Gross profit as a percent of net sales was 47.3% in 2008 compared to 46.7% in the first quarter of 2007, principally reflecting an increased proportion of sales from our Direct Brands segment, which runs at a higher gross profit rate than the company average, partially offset by decreased gross profit rates in our Direct and Partnered Brands segments.
Selling, General & Administrative expenses (“SG&A”) were $555 million, or 49.5% of net sales in 2008, compared to $469 million, or 43.9% of net sales in the first quarter of 2007, primarily reflecting the following:
    a $44 million year over year increase in expenses associated with our streamlining and brand-exiting activities;
 
    a $28 million increase due to the impact of changes in foreign exchange rates in our international operations;
 
    a $22 million increase associated with retail expansion in our Direct Brands segment;
 
    a $15 million increase in Direct Brands SG&A;
 
    the inclusion of $11 million of expenses associated with our Narciso Rodriguez brand (which was acquired in May 2007) and the addition of our licensed Usher fragrance;
 
    the inclusion of $8 million in charges related to the disposal of Ellen Tracy; and
 
    a ($42) million decrease in Partnered Brands and corporate SG&A.
Operating loss was ($24) million ((2.1)% of net sales) in the first quarter of 2008 compared to operating income of $30 million (2.8% of net sales) in the first quarter of 2007. Adjusted operating income in the first quarter was $42 million (3.8% of adjusted net sales) compared to $40 million (3.8% of adjusted net sales) in 2007. The impact of changes in foreign currency exchange rates in our international businesses increased operating income by approximately $1 million during the quarter.
Income taxes in the first quarter of 2008 decreased by $34 million to an income tax benefit of ($24) million compared to a tax expense of $10 million in 2007. Our effective tax rate on the pre-tax loss from continuing operations was a benefit of 61.8% in 2008, primarily due to the positive impact of discrete items, totaling $8 million ($0.09 per share). The effective tax rate for 2007 was 48.8%, primarily due to the negative impact of discrete items in foreign jurisdictions.

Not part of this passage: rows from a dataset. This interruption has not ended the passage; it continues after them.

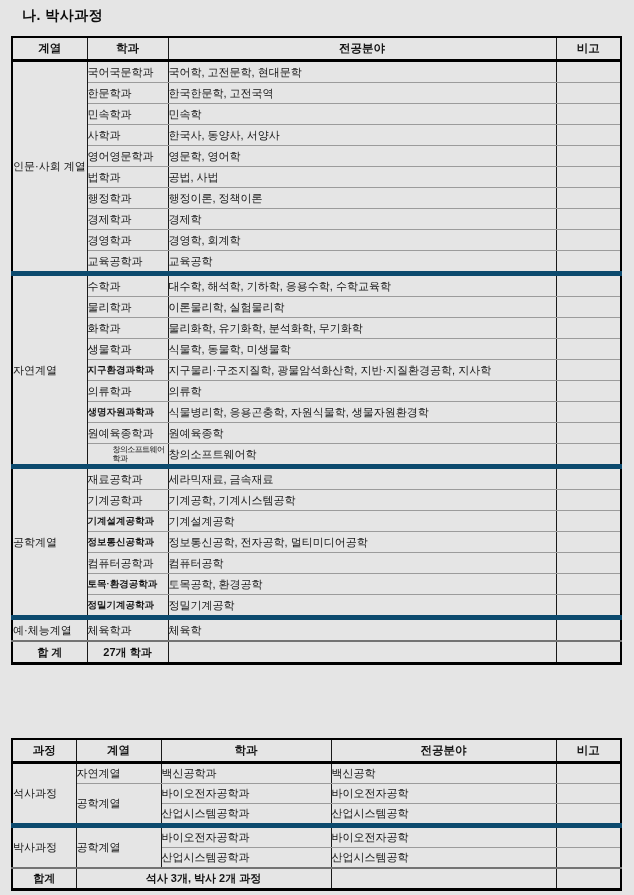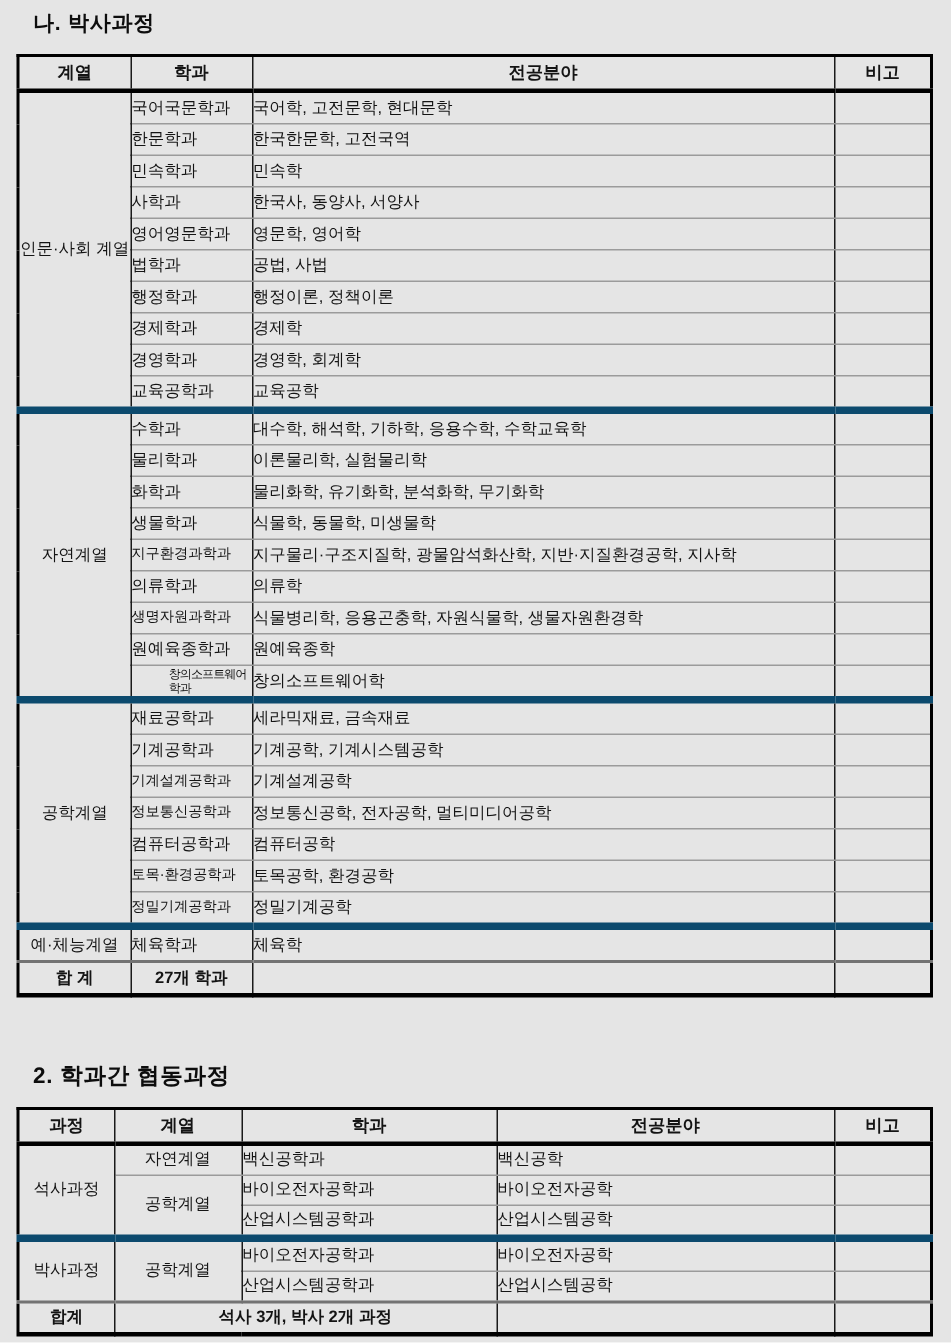"인문·사회 계열" td.division, td.course { text-align: center -> left }
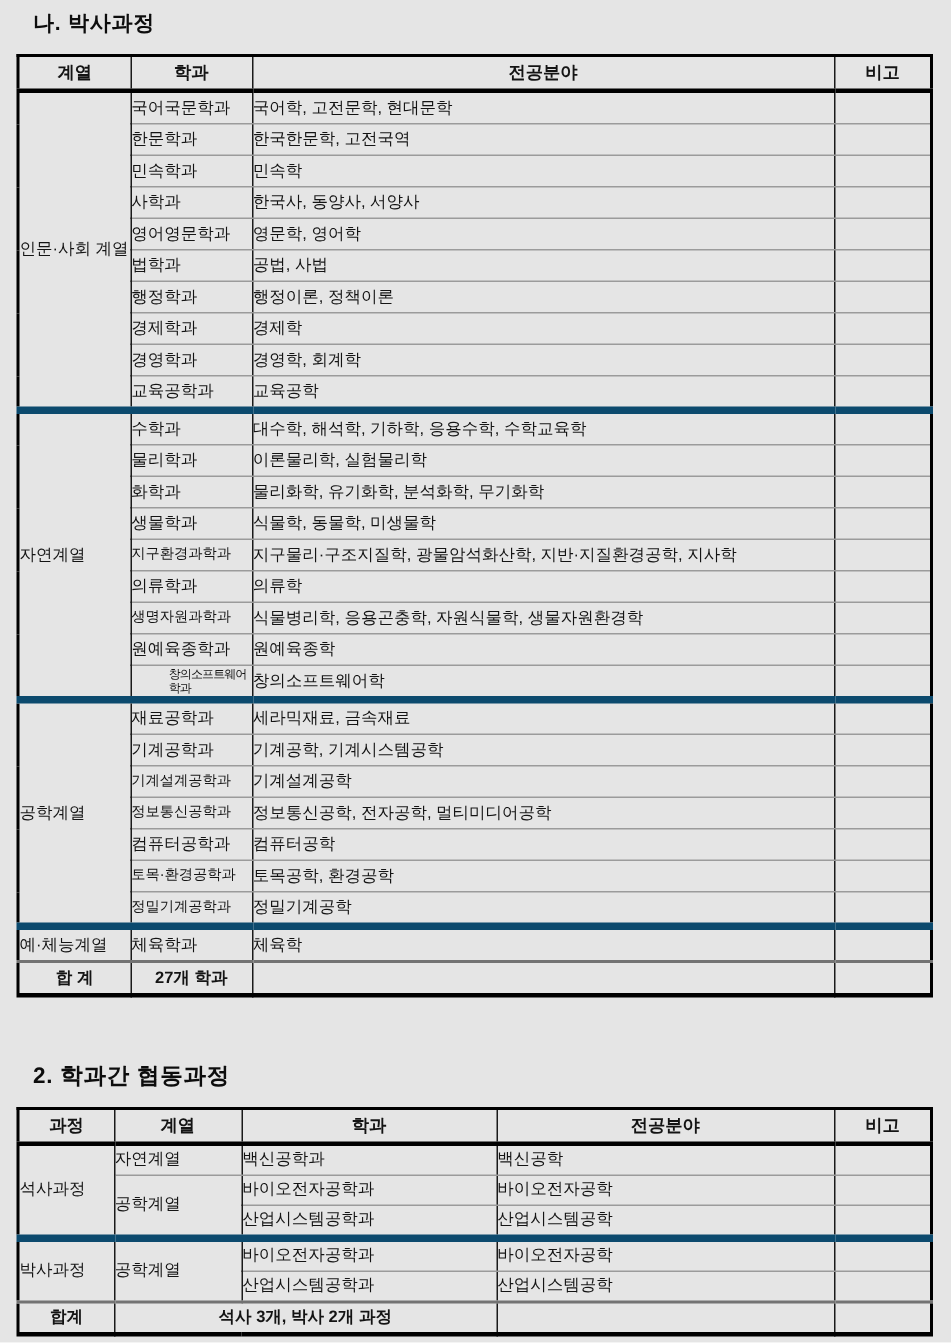"지구환경과학과" td.dept.tight { font-weight: none -> bold }
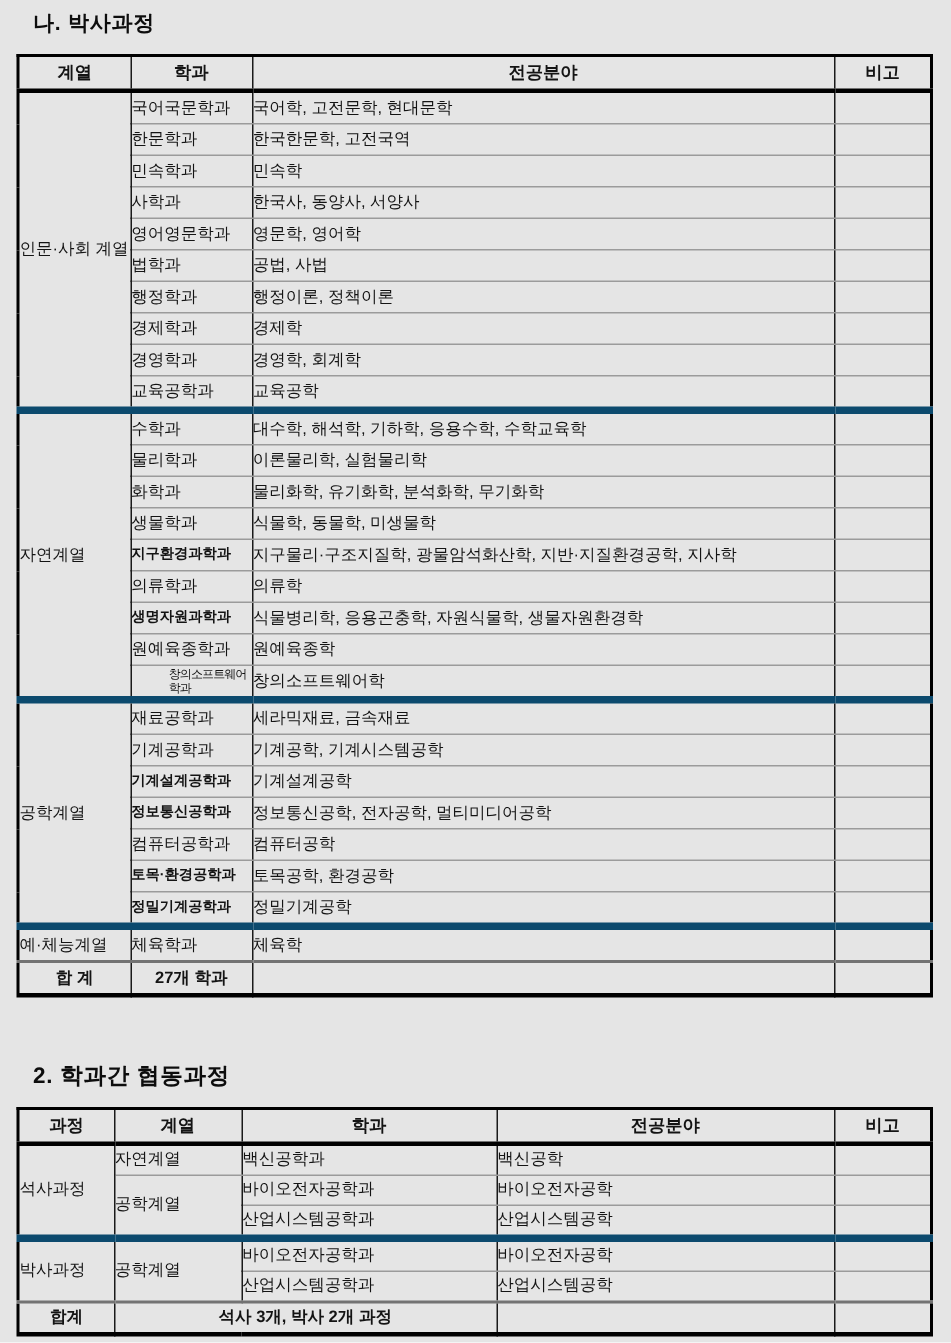"2. 학과간 협동과정" div.sec-title { html: <div>2. 학과간 협동과정</div> -> none }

Loss from Continuing Operations in the first quarter of 2008 was ($15) million, or ($0.16) per share, compared to income from continuing operations in the first quarter of 2007 of $10 million, or $0.10 per share. Adjusted diluted EPS from continuing operations in the first quarter of 2008 were $0.28 compared to adjusted diluted EPS from continuing operations of $0.16 in the first quarter of 2007.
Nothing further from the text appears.